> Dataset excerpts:
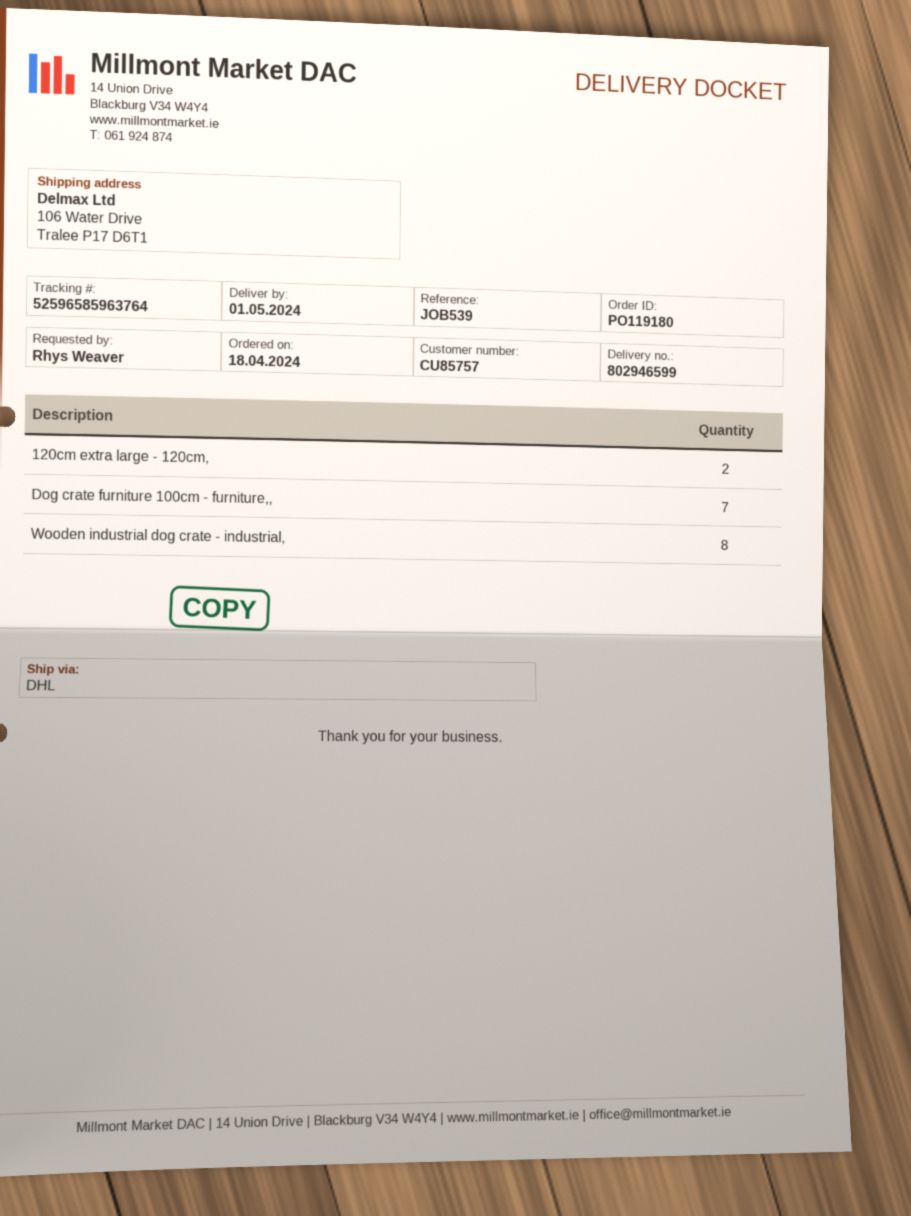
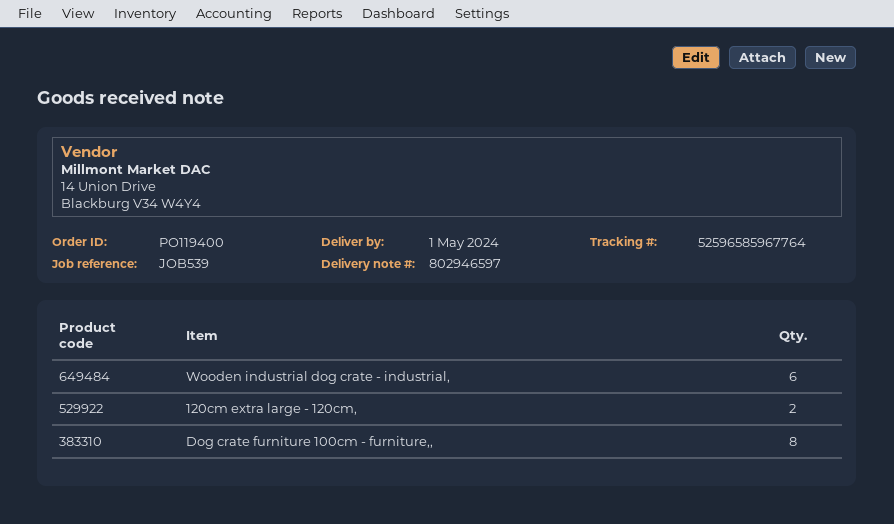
order number: PO119180 -> PO119400
delivery note number: 802946599 -> 802946597
tracking number: 52596585963764 -> 52596585967764
Dog crate furniture 100cm - furniture,,: 7 -> 8
Wooden industrial dog crate - industrial,: 8 -> 6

> TASK TO COMPLETE:
Where the line containing "Dog crate furniture" appears in the records above, begin there and print every line through the last, exactly and with nothing else.

> RESULT OF THIS TASK:
Dog crate furniture 100cm - furniture,,: 7 -> 8
Wooden industrial dog crate - industrial,: 8 -> 6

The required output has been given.